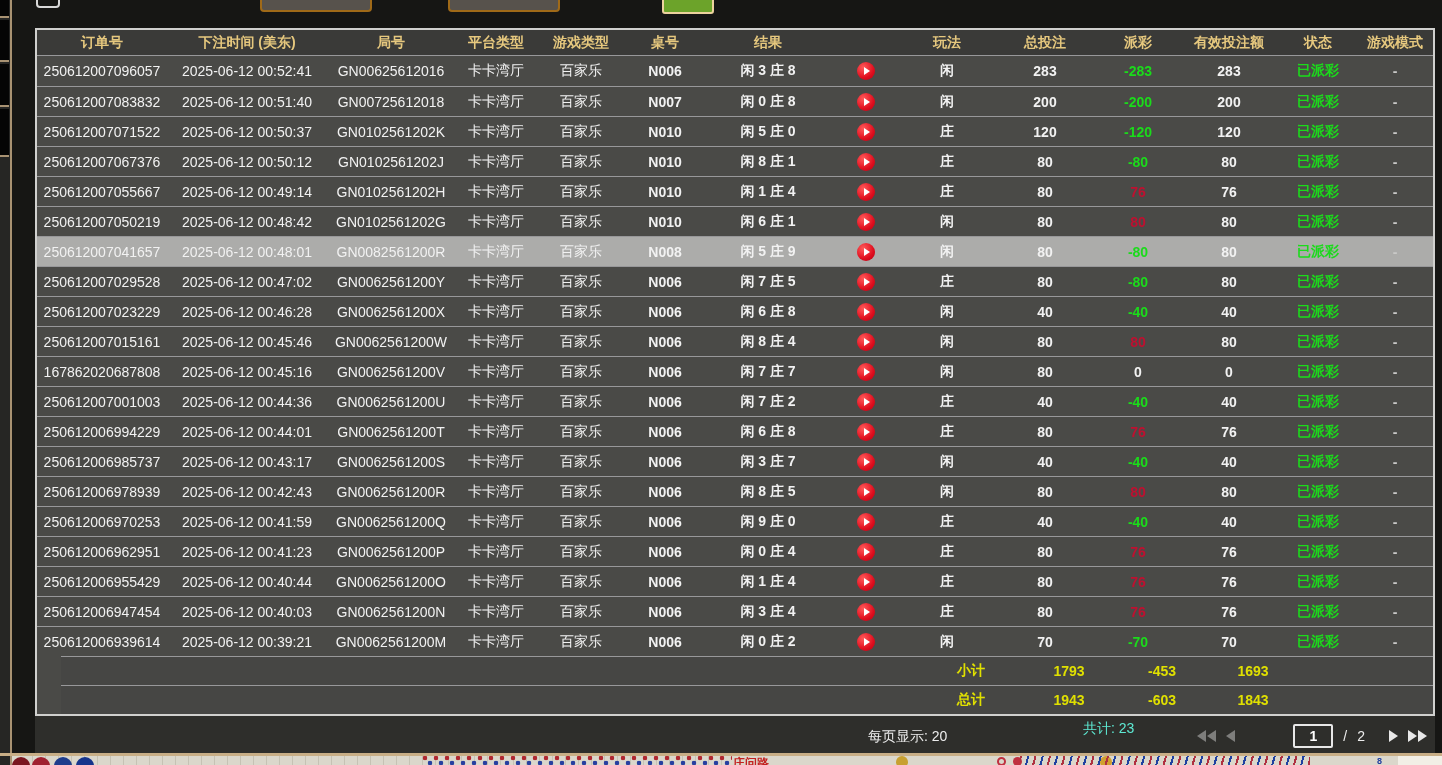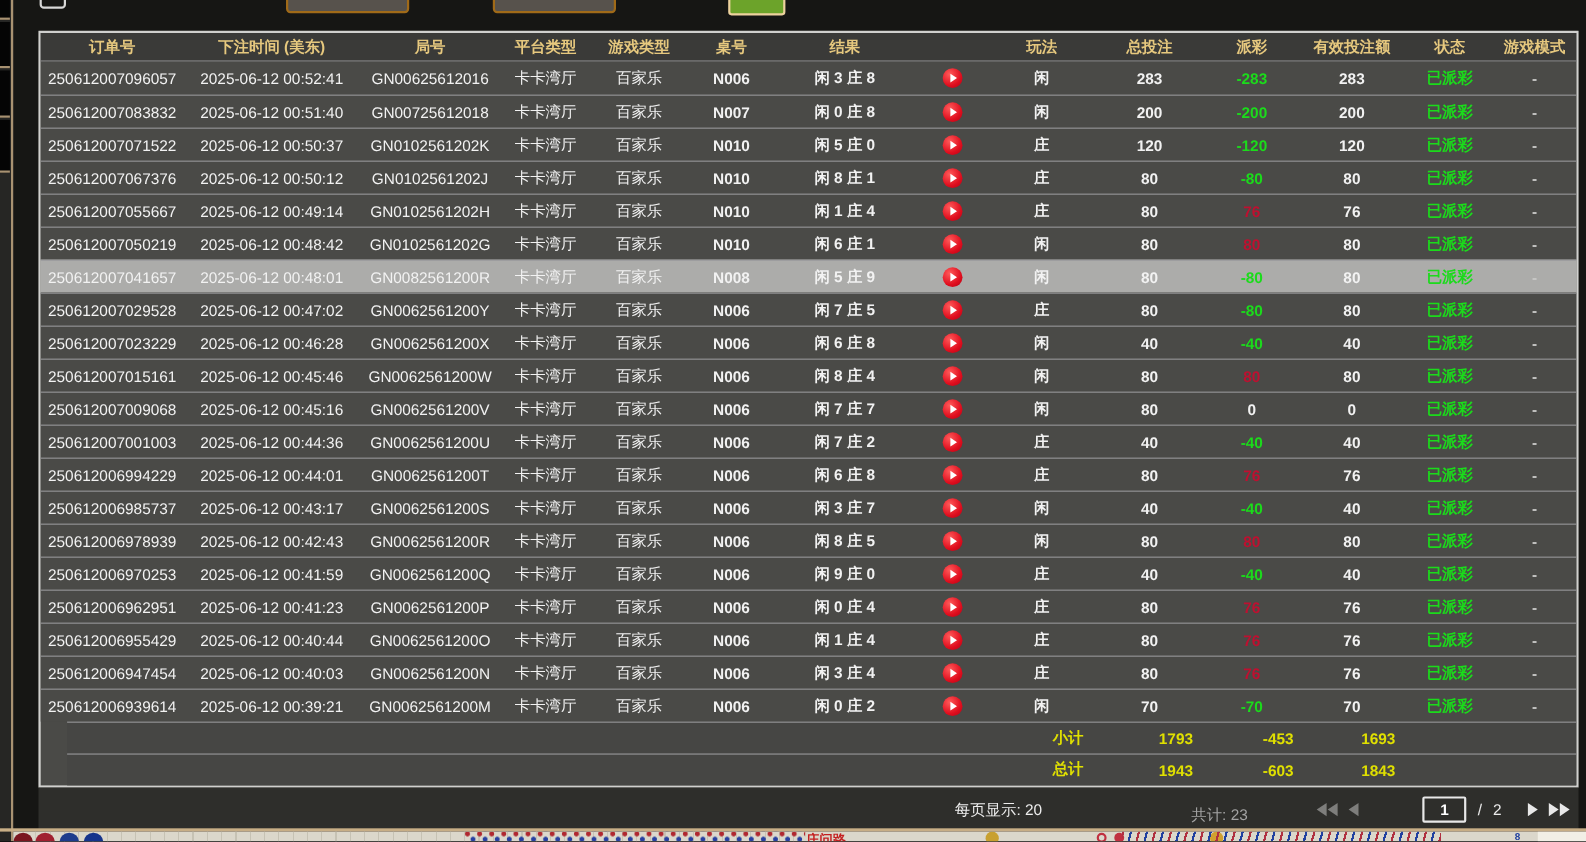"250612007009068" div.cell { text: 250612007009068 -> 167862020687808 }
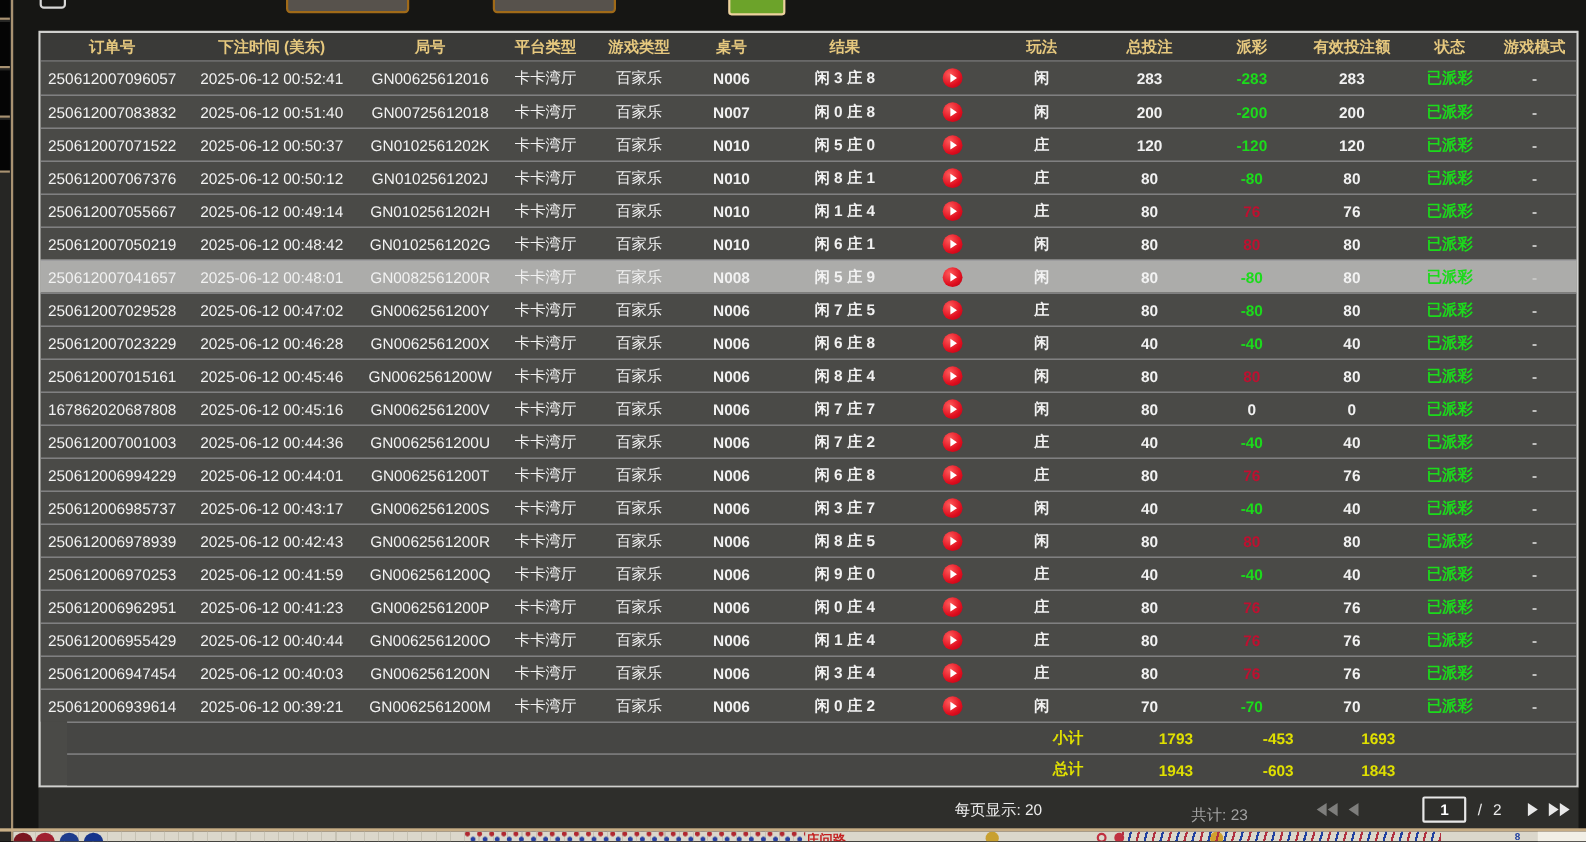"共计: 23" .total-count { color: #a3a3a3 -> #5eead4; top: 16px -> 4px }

---

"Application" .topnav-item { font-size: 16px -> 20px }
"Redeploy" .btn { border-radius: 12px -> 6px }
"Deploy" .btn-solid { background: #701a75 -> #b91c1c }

...

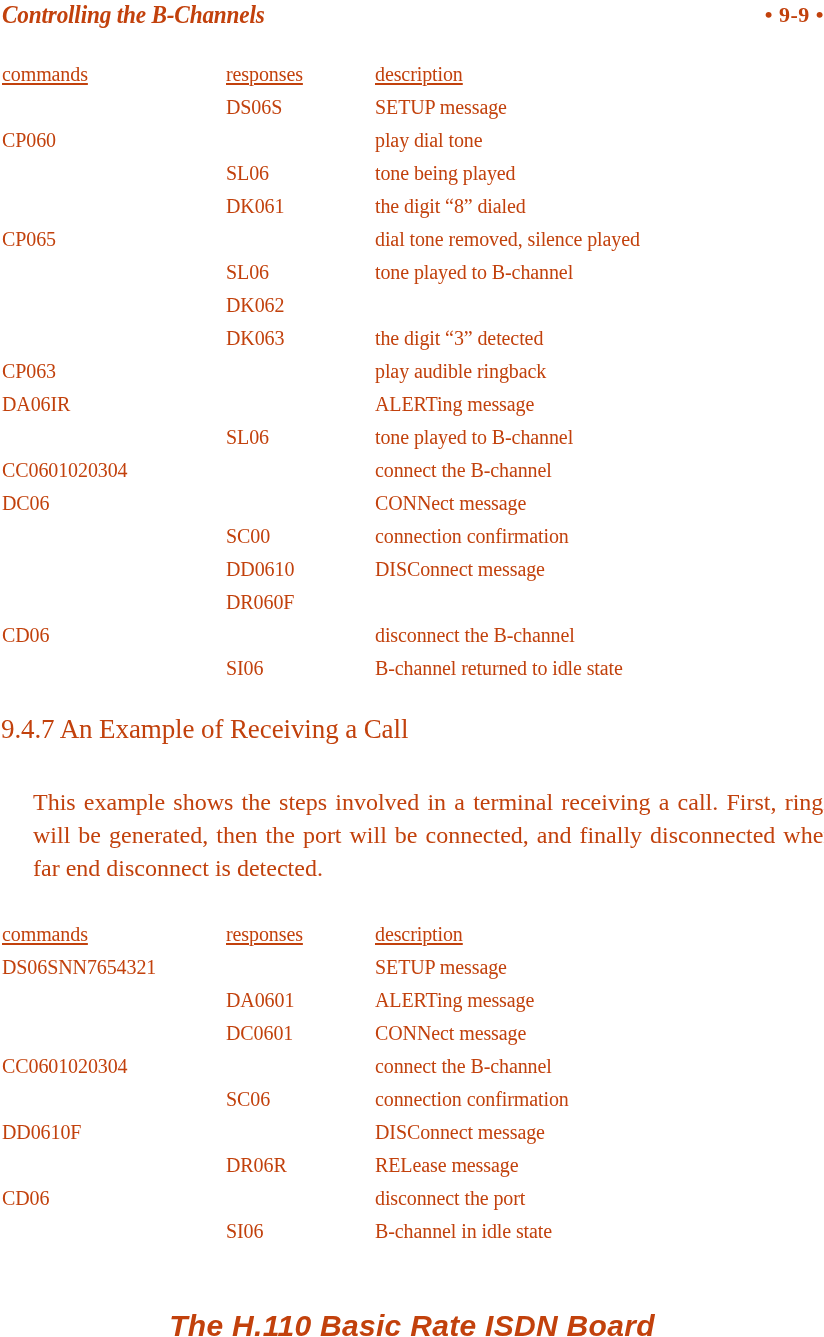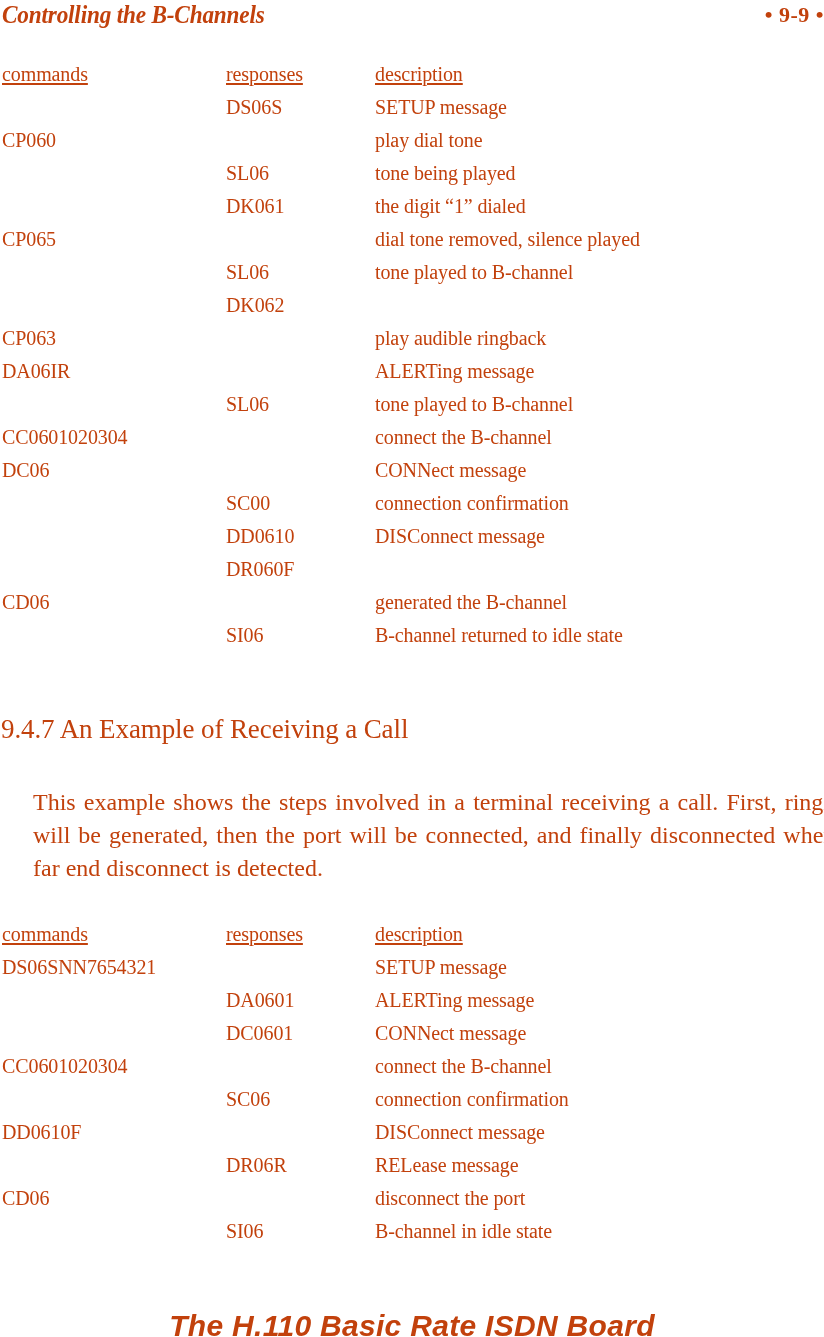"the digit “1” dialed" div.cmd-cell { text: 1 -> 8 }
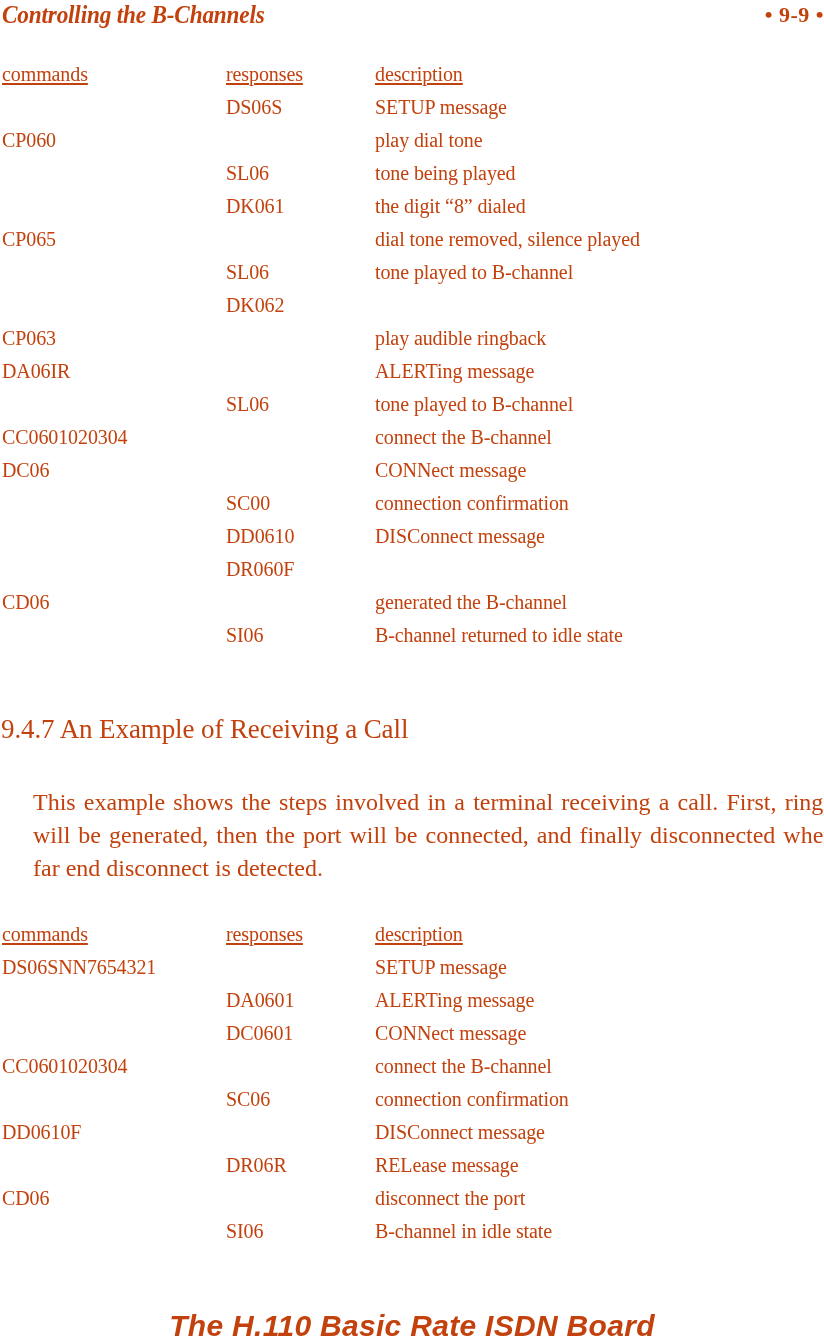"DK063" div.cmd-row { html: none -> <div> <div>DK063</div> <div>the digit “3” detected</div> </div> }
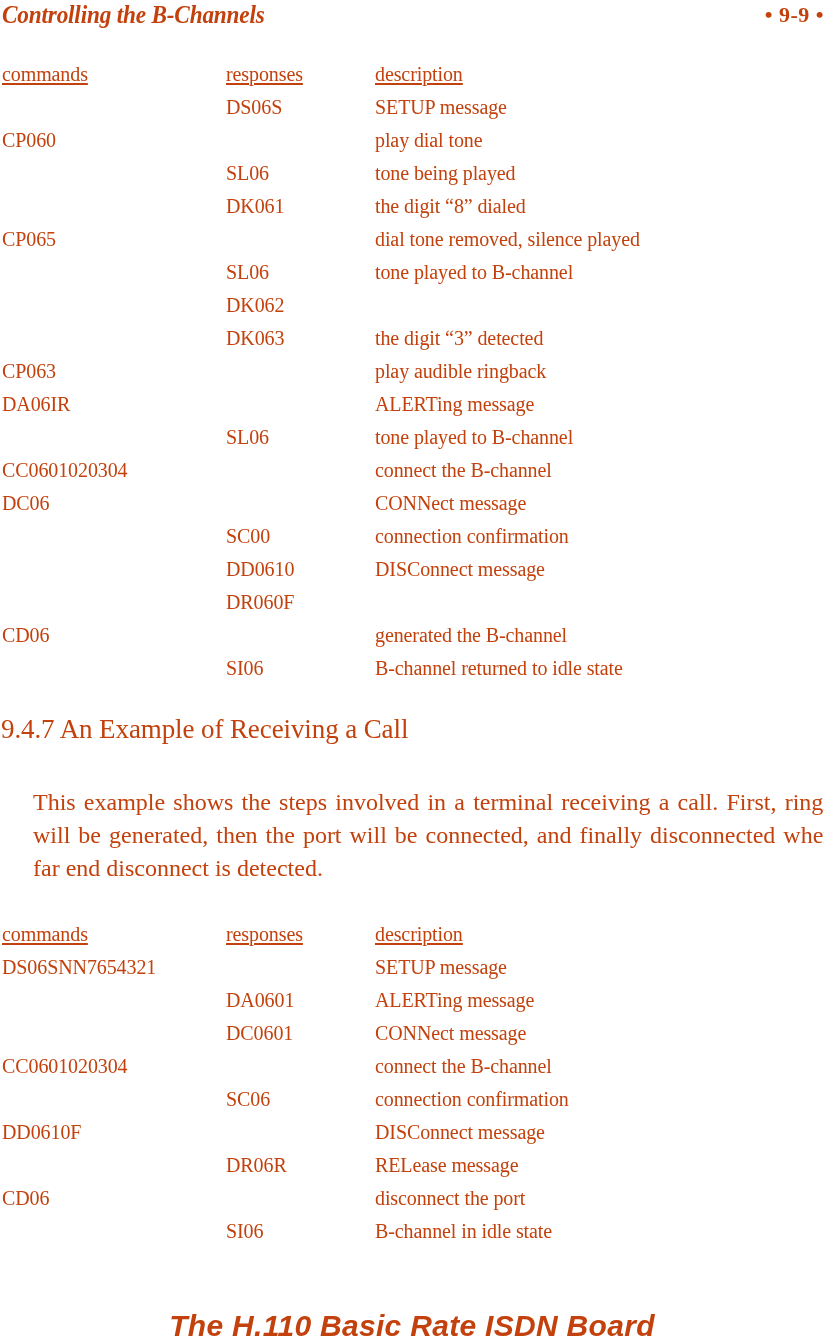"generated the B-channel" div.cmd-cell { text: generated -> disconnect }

**Problem requirements:** When you reach the line holding "text: 250612007009068 ->" in the listing above, begin retyping exactly, and stop once the line holding "color: #a3a3a3 ->" is done; pictures stay out.

**Result of the exercise:**
"250612007009068" div.cell { text: 250612007009068 -> 167862020687808 }
"共计: 23" .total-count { color: #a3a3a3 -> #5eead4; top: 16px -> 4px }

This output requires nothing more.